▶ [Description of the task]:
Find the lines below that contain the string "none", count them, and give only the number.

(Collected data)
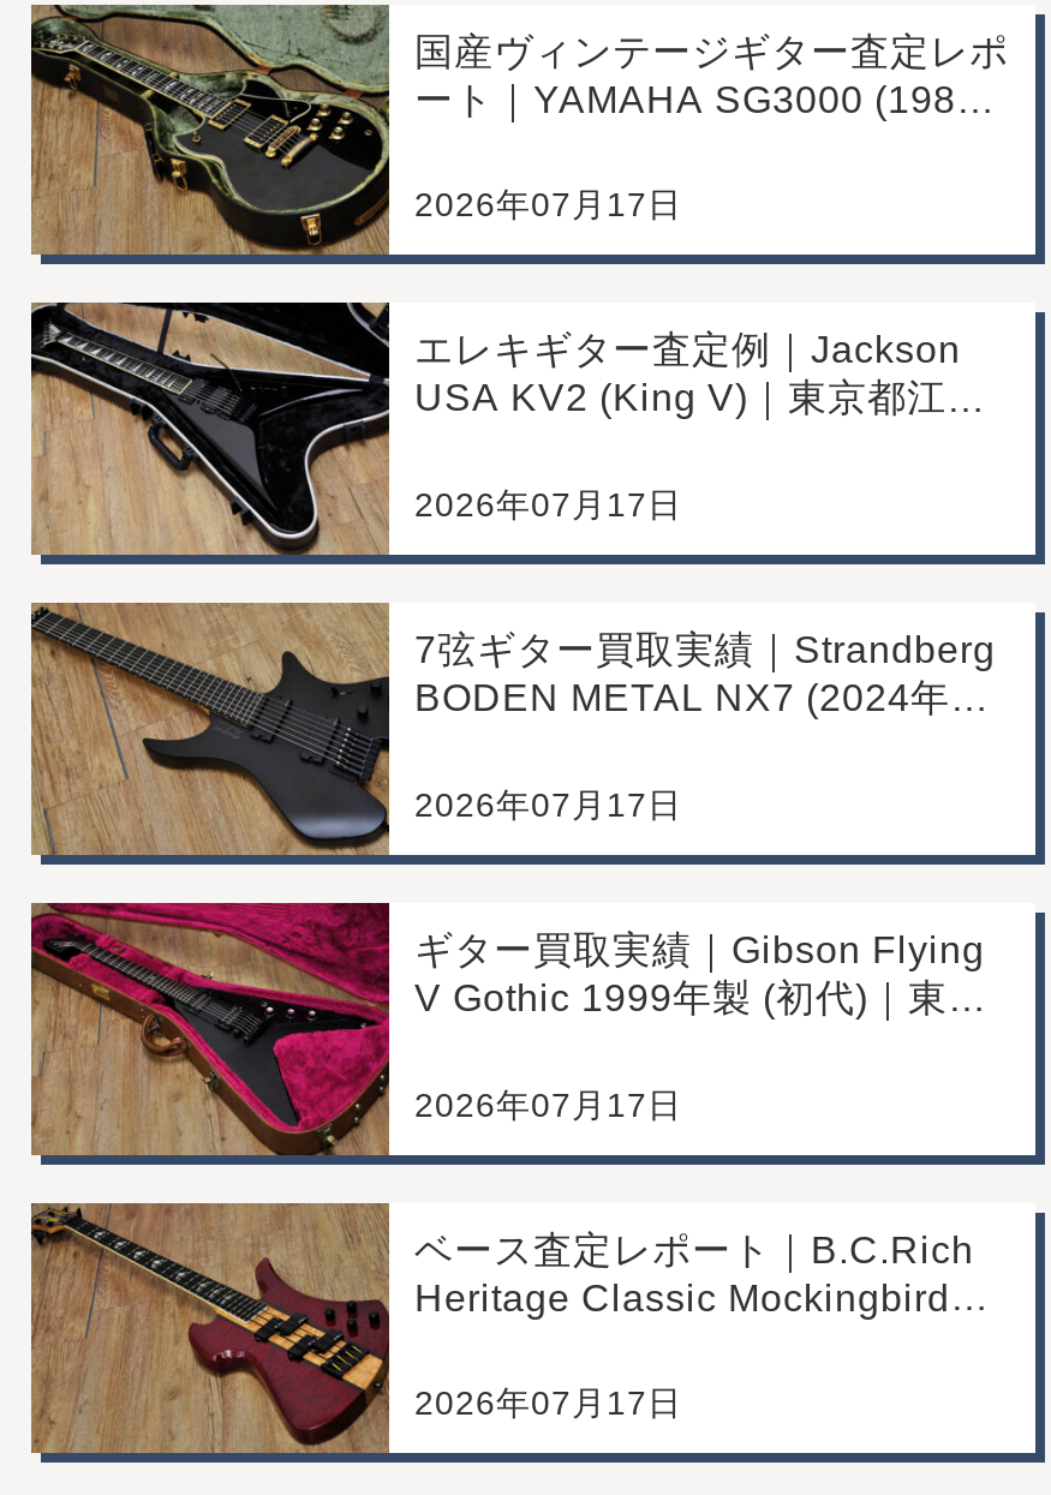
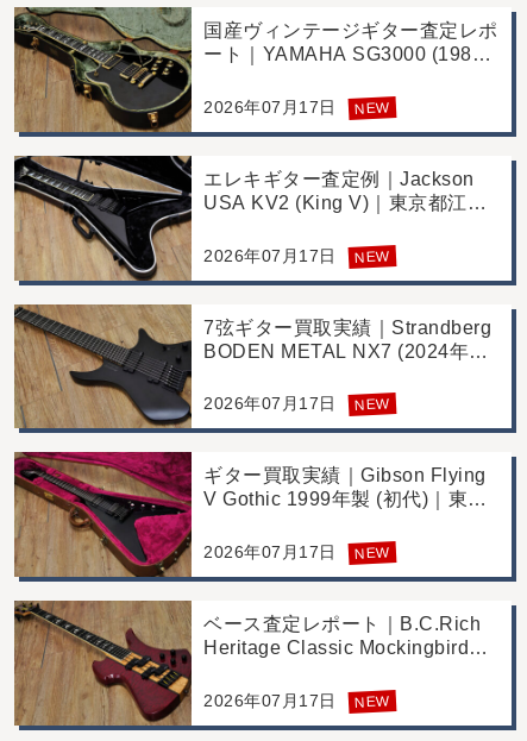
none -> [354,99,390,118] NEW
none -> [354,247,390,266] NEW
none -> [354,396,390,414] NEW
none -> [354,544,390,562] NEW
none -> [354,692,390,711] NEW

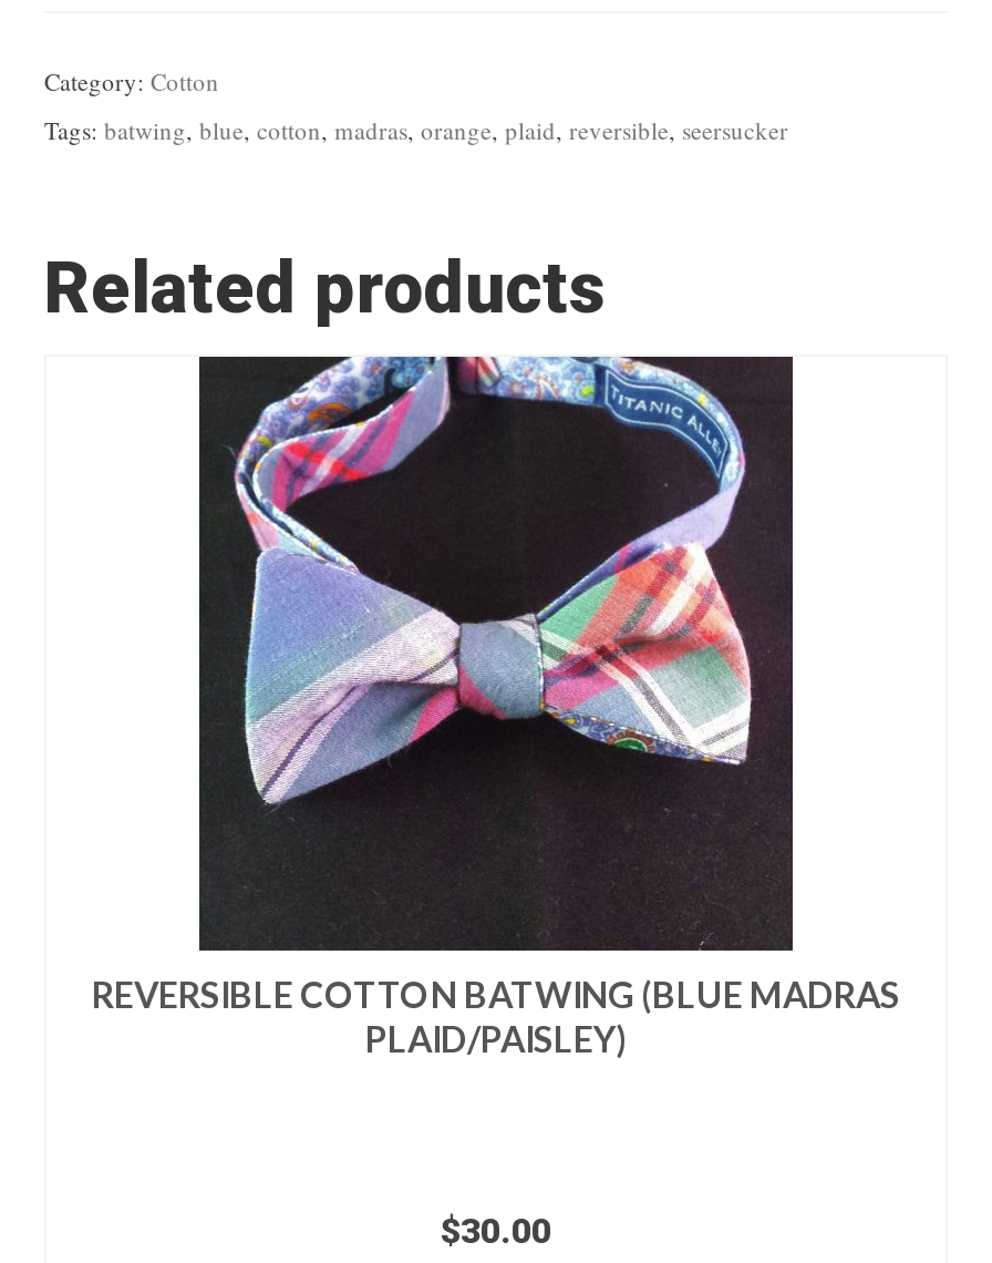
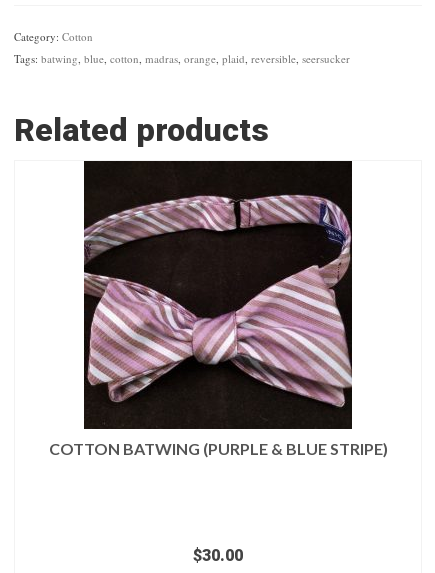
[92,355,900,1060] [image] | REVERSIBLE COTTON BATWING (BLUE MADRAS | PLAID/PAISLEY) -> [48,160,388,458] [image] | COTTON BATWING (PURPLE & BLUE STRIPE)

▶ [Task solution]:
5